Later in the afternoon, I read another reporter’s account of the conversation that reporter had earlier in the day with the former U.S. senator.

Sure enough, now 71 years old and out of office since his 1996 defeat, Larry Pressler was looking for the voters’ love just one more time.

Unfortunately, I couldn’t meet him on Monday afternoon. That wild and crazy bunch known as the Legislature’s Executive Board has a two-day meeting Monday and Tuesday.

After the way that Legislative Research Council director Jim Fry was shown the door back on Sept. 25, who knows which person might next be investigated or fired or hired?

And for those of you now thinking: “Hmm, how about Pressler for LRC director?” — well, just don’t go there. He never served in the Legislature.

But Larry Pressler did serve in Vietnam. And he served four years in the old East River seat in the U.S. House of Representatives from 1975 through 1978.

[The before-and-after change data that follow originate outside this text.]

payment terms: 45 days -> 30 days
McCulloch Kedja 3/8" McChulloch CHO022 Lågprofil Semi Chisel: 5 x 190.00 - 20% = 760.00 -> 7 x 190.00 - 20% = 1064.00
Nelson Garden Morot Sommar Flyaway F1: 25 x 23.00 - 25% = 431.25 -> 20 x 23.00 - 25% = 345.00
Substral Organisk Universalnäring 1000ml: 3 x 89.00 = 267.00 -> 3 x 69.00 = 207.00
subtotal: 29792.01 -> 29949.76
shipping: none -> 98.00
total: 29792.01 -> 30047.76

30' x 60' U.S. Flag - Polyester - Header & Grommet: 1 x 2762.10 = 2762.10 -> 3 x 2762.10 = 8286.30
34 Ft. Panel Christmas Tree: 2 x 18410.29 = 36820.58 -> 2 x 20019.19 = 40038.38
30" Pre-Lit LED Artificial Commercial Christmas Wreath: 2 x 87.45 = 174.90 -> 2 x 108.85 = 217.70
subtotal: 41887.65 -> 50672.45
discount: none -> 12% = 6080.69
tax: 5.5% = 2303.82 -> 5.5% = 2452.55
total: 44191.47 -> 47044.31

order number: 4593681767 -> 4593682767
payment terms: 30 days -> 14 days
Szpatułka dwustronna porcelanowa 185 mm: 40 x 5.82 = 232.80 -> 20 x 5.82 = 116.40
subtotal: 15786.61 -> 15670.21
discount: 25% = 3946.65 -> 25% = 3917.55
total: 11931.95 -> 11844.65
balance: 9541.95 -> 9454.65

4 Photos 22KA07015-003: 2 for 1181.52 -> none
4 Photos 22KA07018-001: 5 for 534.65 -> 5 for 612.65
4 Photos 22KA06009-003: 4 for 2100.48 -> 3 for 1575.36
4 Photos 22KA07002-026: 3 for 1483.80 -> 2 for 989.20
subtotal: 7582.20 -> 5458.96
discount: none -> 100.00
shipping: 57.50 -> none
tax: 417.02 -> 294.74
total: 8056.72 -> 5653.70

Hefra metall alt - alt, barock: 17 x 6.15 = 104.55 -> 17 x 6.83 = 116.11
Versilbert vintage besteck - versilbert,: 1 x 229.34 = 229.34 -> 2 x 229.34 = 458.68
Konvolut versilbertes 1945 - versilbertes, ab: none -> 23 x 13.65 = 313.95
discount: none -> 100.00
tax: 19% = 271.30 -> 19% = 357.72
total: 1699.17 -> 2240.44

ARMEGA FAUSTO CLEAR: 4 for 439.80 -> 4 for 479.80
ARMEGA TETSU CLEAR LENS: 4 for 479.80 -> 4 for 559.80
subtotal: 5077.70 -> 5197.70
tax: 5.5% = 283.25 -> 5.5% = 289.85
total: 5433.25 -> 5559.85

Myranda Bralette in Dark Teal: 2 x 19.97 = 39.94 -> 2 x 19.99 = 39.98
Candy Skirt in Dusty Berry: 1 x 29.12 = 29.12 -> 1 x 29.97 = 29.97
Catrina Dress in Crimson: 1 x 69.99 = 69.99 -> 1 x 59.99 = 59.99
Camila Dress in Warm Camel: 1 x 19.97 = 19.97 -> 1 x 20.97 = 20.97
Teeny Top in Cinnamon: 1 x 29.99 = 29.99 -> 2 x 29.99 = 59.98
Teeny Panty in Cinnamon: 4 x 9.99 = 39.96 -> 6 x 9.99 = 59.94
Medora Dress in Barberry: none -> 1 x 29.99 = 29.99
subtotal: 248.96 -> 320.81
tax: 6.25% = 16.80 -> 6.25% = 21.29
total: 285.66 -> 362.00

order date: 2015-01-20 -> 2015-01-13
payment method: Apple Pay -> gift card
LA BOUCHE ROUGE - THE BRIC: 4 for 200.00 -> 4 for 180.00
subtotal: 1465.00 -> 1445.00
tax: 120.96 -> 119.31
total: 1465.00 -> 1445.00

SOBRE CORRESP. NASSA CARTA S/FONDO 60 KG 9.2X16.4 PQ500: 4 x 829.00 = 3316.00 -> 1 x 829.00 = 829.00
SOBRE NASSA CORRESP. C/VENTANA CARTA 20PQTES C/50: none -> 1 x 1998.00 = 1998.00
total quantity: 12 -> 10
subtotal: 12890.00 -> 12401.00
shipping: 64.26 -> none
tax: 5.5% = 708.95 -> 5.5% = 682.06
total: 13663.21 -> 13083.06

And he seems to have influenced the thinking of then-U.S. Sen. Jim Abourezk, a Democrat who decided he didn’t want to seek re-election in 1978 as Pressler, a Republican, ramped up to run for the seat held by Abourezk.

Larry Pressler lasted 18 years as a U.S. senator from South Dakota. He lost, barely, in 1996 to a Democratic congressman named Tim Johnson.

The get out the vote techniques mastered by Democratic congressman Sen. Tom Daschle in 1986 to unseat Republican U.S. Sen. Jim Abdnor were employed on Johnson’s behalf 10 years later. Johnson won 166,533 to 157,954.

Johnson is now wrapping up his third term as a senator. He won’t seek re-election in 2014. And Pressler is interested in trying to get back into that seat.

Pressler tried to re-start his political career in 2002. He ran for the open seat for the House that was being vacated by Republican John Thune to challenge Johnson. Stephanie Herseth — she wasn’t yet Herseth Sandlin — won the Democratic nomination for the U.S. House with 58 percent of the vote. Placing second in the four-candidate Democratic primary was Rick Weiland with 32 percent.

Now Weiland is the only Democrat announced for the Senate in 2014. Then-Gov. Bill Janklow won the Republican nomination for House with just about 55 percent. In second place in the five-candidate primary was Pressler with 27 percent. The Republican primary for Senate in 2014 has four candidates campaigning: former Gov. Mike Rounds, state Sen. Larry Rhoden, state Rep. Stace Nelson and newcomer Annette Bosworth. None has served in Congress. Pressler is pondering an independent candidacy instead. He knows the tremendous growth in voter registration has been among independents since 2002.

To borrow a slogan from the ’70s: Larry Pressler — now more than ever? Strange things sometimes happen.